[Records excerpted from a collection]
○ ○ ○ ○ ○ ○ ○

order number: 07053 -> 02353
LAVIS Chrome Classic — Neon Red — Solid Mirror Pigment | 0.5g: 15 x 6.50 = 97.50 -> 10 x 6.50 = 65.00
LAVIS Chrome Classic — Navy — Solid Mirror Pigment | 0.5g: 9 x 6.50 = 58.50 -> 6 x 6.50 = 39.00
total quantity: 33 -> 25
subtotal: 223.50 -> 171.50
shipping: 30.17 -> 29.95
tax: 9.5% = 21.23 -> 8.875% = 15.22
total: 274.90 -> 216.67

○ ○ ○ ○ ○ ○ ○

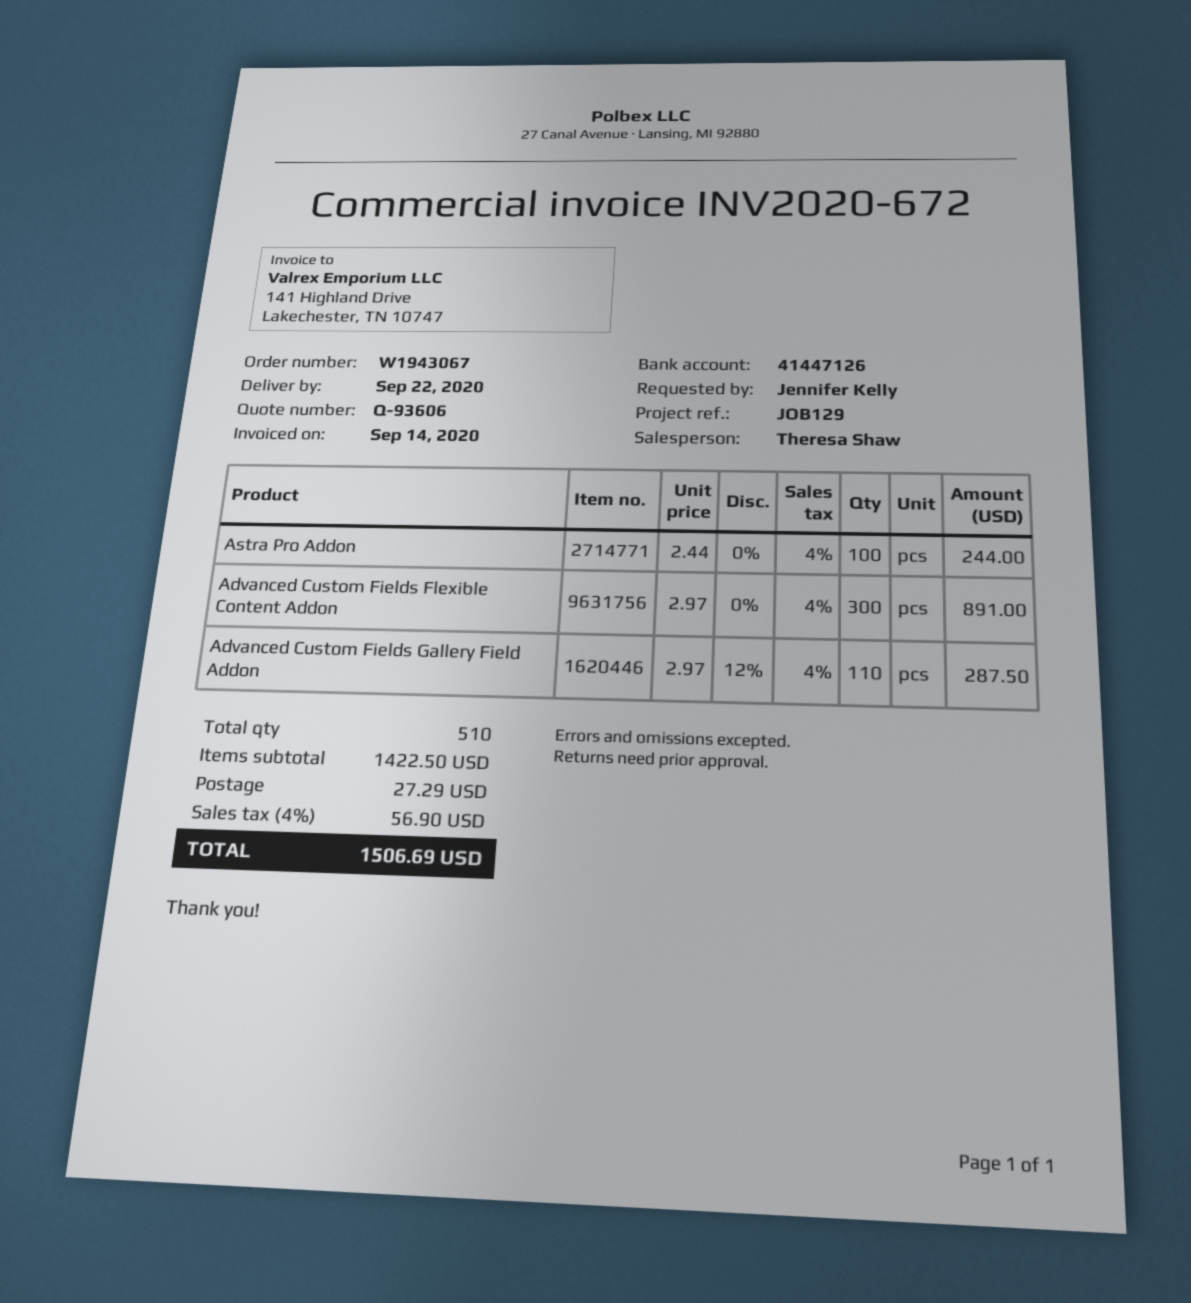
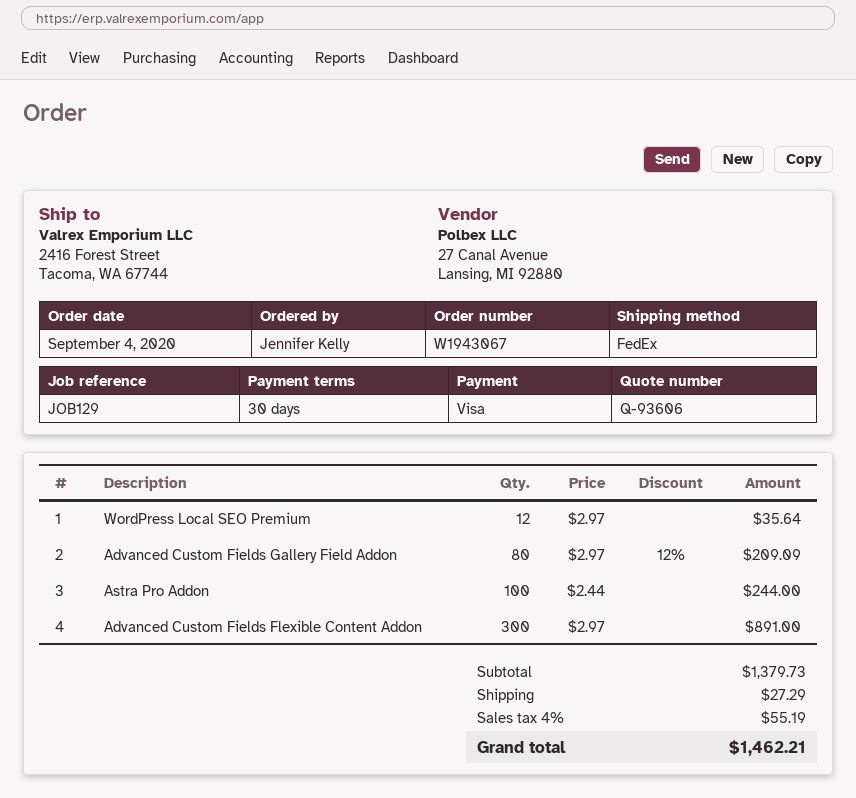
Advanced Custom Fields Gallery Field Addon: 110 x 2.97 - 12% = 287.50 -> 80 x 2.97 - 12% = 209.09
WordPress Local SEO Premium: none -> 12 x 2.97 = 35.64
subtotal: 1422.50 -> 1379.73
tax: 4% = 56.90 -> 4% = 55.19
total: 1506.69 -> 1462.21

○ ○ ○ ○ ○ ○ ○

-- ASSIGNED TASK --
Filter on the word "subtotal": copy each matching line from the entries above.

-- RESPONSE --
subtotal: 223.50 -> 171.50
subtotal: 1422.50 -> 1379.73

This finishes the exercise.